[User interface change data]
┌──
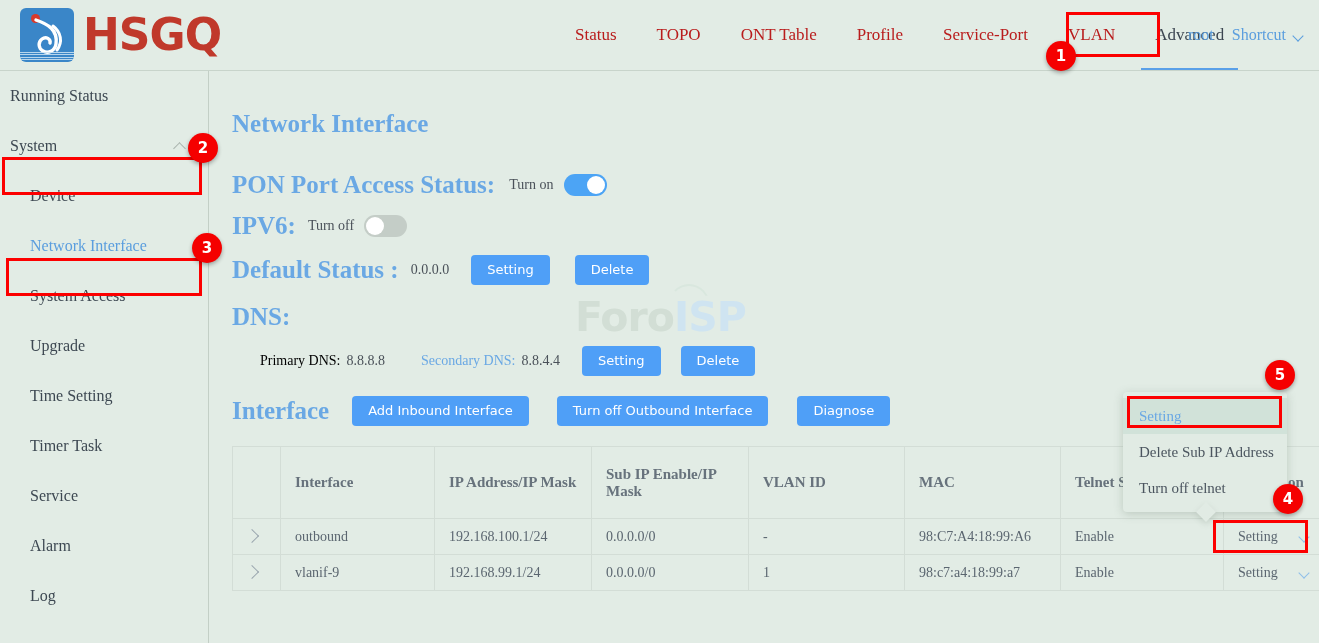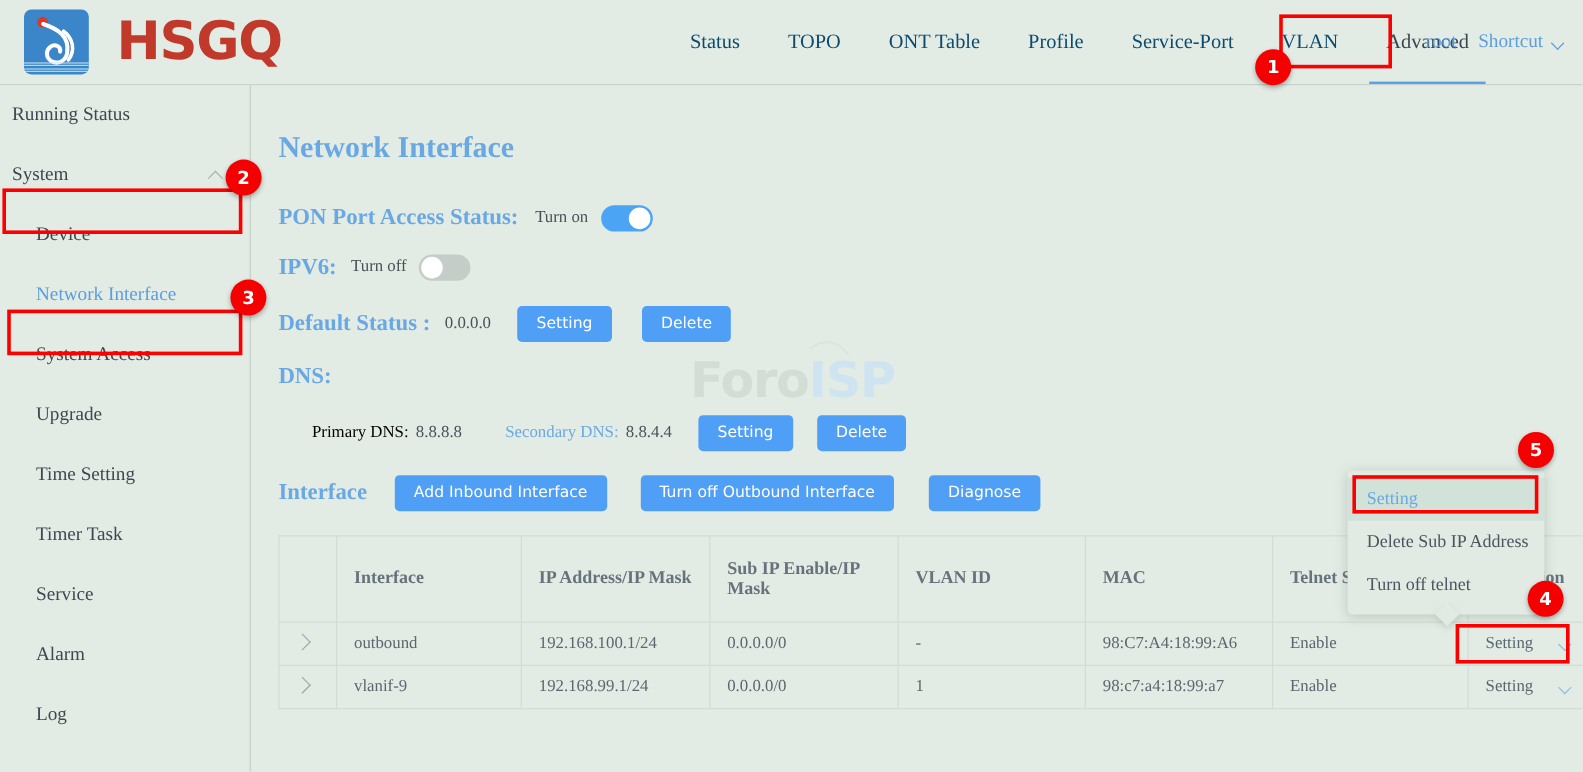--- a/index.html
+++ b/index.html
@@ -25,7 +25,7 @@
   }
   #logo-wrap {
     position: absolute; left: 20px; top: 8px;
-    display: flex; align-items: center; gap: 23px;
+    display: flex; align-items: center; gap: 9px;
   }
   .logo-mark {
     width: 54px; height: 54px;

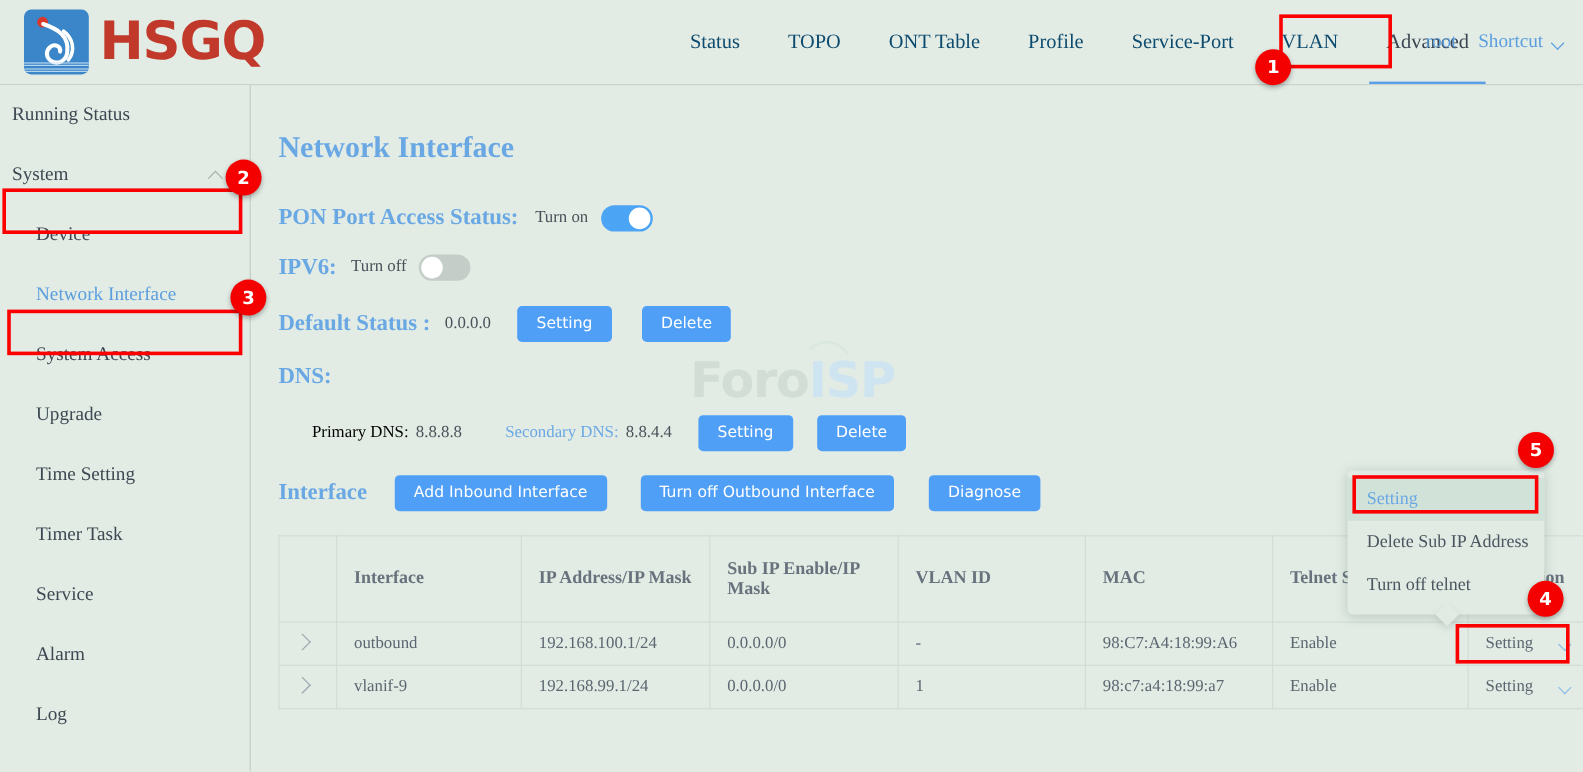--- a/index.html
+++ b/index.html
@@ -69,7 +69,7 @@
     display: flex; align-items: center; justify-content: center;
     padding: 0 20px;
     font-size: 17px;
-    color: #0c4a6e;
+    color: #b91c1c;
     cursor: pointer;
     white-space: nowrap;
   }

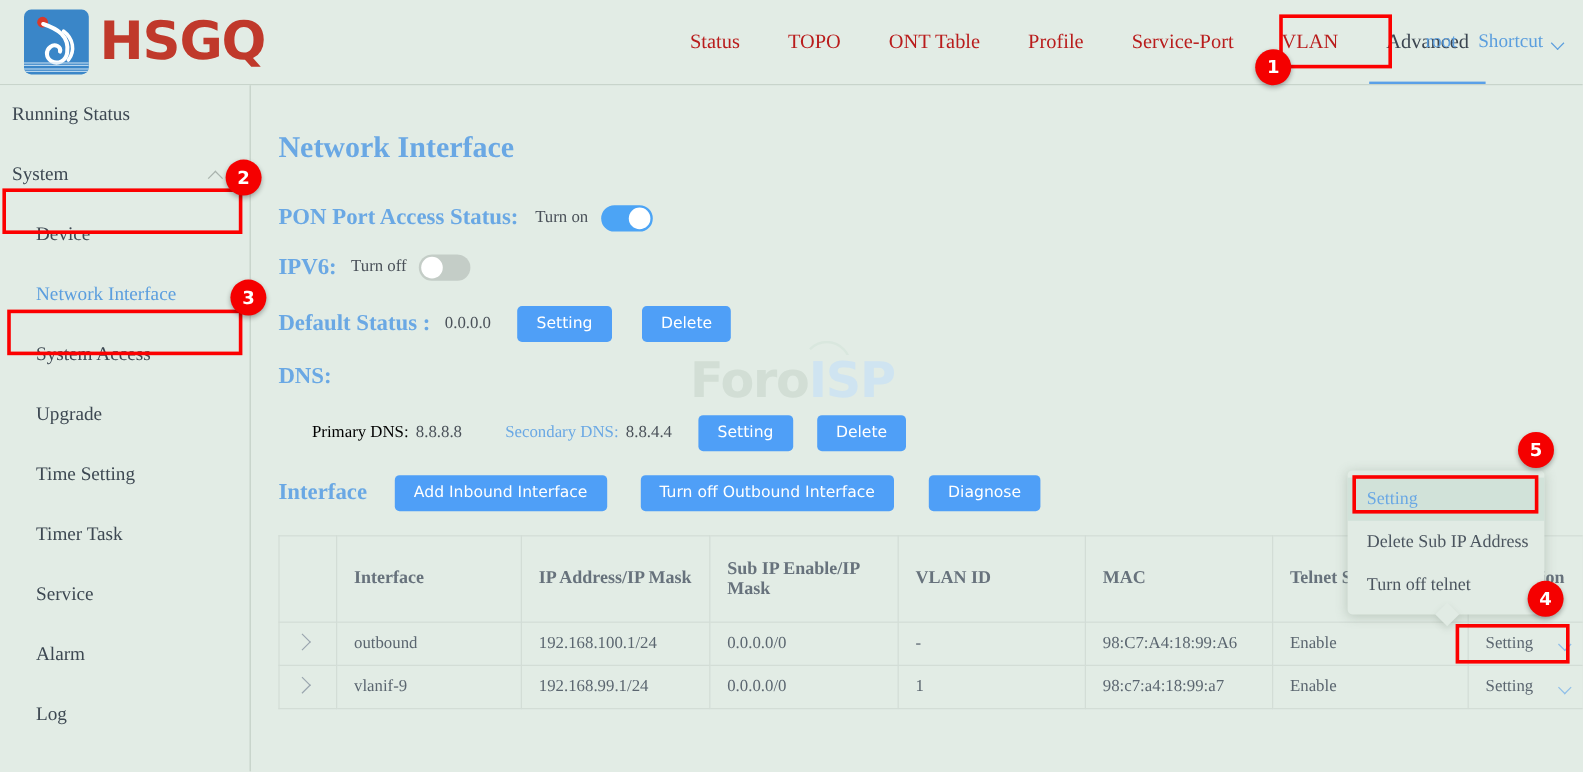--- a/index.html
+++ b/index.html
@@ -151,7 +151,7 @@
   }
   .row-line { position: absolute; display: flex; align-items: center; }
   .blue-label {
-    font-size: 19px; font-weight: bold; color: #6aa8e4;
+    font-size: 25px; font-weight: bold; color: #6aa8e4;
     white-space: nowrap;
   }
   .plain-text {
└──
Drop every picture and repeat the rest of the entries exactly.

--- a/index.html
+++ b/index.html
@@ -25,7 +25,7 @@
   }
   #logo-wrap {
     position: absolute; left: 20px; top: 8px;
-    display: flex; align-items: center; gap: 23px;
+    display: flex; align-items: center; gap: 9px;
   }
   .logo-mark {
     width: 54px; height: 54px;

--- a/index.html
+++ b/index.html
@@ -69,7 +69,7 @@
     display: flex; align-items: center; justify-content: center;
     padding: 0 20px;
     font-size: 17px;
-    color: #0c4a6e;
+    color: #b91c1c;
     cursor: pointer;
     white-space: nowrap;
   }

--- a/index.html
+++ b/index.html
@@ -151,7 +151,7 @@
   }
   .row-line { position: absolute; display: flex; align-items: center; }
   .blue-label {
-    font-size: 19px; font-weight: bold; color: #6aa8e4;
+    font-size: 25px; font-weight: bold; color: #6aa8e4;
     white-space: nowrap;
   }
   .plain-text {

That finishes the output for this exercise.